Le complexe industriel s’étend sur 33 hectares. L’essentiel des équipements et infrastructures est déjà en place. Le lancement à grande échelle dépend encore de certaines démarches administratives, notamment l’obtention du programme prévisionnel d’importation des kits SKD.
L’usine dispose de quatre lignes de production couvrant l’assemblage des châssis, la carrosserie, la peinture et les finitions. Les installations ont été jugées conformes aux normes de sécurité et environnementales. Les démarches d’homologation des premiers véhicules produits localement sont déjà en cours.
La capacité annuelle pourrait aller jusqu’à 100 000 véhicules
À terme, le site vise une production pouvant atteindre environ 300 véhicules par jour grâce à deux lignes principales. La capacité annuelle pourrait aller jusqu’à 100 000 véhicules lorsque l’ensemble du complexe fonctionnera pleinement.
La production concernera plusieurs types de véhicules : camions de différents tonnages, utilitaires, pick-up, ainsi que des autobus et autocars.
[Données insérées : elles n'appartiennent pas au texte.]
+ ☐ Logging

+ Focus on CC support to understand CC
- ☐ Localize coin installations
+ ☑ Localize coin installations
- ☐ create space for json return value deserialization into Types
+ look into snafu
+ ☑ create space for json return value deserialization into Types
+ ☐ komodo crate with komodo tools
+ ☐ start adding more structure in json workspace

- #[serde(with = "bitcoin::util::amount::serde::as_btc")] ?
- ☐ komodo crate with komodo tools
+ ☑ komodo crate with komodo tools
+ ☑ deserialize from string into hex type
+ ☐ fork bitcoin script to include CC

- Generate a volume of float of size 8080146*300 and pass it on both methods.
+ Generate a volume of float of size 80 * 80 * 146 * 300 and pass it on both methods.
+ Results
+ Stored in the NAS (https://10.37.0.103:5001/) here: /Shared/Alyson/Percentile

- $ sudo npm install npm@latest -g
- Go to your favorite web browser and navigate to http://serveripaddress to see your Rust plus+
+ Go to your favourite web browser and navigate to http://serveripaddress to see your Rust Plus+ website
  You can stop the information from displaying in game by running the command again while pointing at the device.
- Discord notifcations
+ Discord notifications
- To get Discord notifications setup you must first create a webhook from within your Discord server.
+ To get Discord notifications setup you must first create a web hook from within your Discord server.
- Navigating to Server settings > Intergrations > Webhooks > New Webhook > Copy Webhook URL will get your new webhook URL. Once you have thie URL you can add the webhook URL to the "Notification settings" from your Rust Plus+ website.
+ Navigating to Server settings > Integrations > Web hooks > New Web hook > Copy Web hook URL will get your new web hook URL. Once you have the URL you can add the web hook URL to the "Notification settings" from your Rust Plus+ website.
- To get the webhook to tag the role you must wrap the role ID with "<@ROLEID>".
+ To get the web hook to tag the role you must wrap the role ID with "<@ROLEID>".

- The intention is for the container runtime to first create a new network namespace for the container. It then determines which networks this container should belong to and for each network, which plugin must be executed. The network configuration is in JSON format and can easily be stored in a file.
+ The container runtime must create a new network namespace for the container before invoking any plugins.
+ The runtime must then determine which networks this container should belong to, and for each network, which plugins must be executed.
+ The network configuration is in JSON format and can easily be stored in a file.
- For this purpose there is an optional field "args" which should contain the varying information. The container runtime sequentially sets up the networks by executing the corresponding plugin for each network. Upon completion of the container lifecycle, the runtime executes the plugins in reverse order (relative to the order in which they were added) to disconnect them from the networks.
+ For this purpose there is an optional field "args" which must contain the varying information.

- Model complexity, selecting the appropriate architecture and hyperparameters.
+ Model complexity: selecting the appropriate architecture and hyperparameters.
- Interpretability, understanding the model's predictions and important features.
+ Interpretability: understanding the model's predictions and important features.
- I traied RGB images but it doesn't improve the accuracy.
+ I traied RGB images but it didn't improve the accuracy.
Le premier modèle lancé est le camion JAC 1040S. La production de bus devrait commencer à partir de septembre prochain.
Sur le plan logistique, environ 3 500 châssis ont déjà été réceptionnés pour l’assemblage. 4 500 autres unités sont attendues afin de soutenir la montée en cadence de la production.
Les premières livraisons de camions assemblés localement sont prévues pour juillet 2026. Le projet est également présenté comme un levier de création d’emplois dans la région.
Environ 500 emplois directs ont déjà été créés lors de la première phase. À terme, 1 500 emplois supplémentaires sont annoncés, en plus de plusieurs milliers d’emplois indirects dans la sous-traitance, la logistique, le transport ou encore la maintenance.
Intégration locale et ouverture à l’export
Le projet s’appuie sur plusieurs partenariats industriels. Trente accords ont déjà été signés avec des fournisseurs et sous-traitants locaux, dont Naftal pour la fourniture de lubrifiants et huiles industrielles.
L’objectif est d’atteindre un taux d’intégration locale de 30 % d’ici 2030, avec la mise en place progressive d’un réseau industriel autour du site. De nouvelles étapes de production sont aussi prévues, comme l’emboutissage, la soudure industrielle et des unités de peinture plus avancées. Un atelier de fabrication de moteurs thermiques est également envisagé dans les prochaines phases.
Sur le plan commercial, les véhicules seront proposés avec plusieurs modes de financement, dont le crédit bancaire et le leasing. Ils bénéficieront d’une garantie de cinq ans et d’un service après-vente organisé.
Le réseau de distribution comprend actuellement 25 concessionnaires. Il devrait atteindre 45 points de vente à partir de septembre prochain.
Le projet vise aussi les marchés extérieurs. Selon les responsables, environ 30 % de la production devrait être destinée à l’export, notamment vers des pays africains, à partir de 2027.
À l’issue de la visite, un membre de la délégation a déclaré, selon El Watan, que « ce projet n’est pas une promesse sur une maquette mais un site qui s’inscrit pleinement dans l’industrie lourde et dynamique appelé à créer une véritable valeur ajoutée à l’économie du pays ».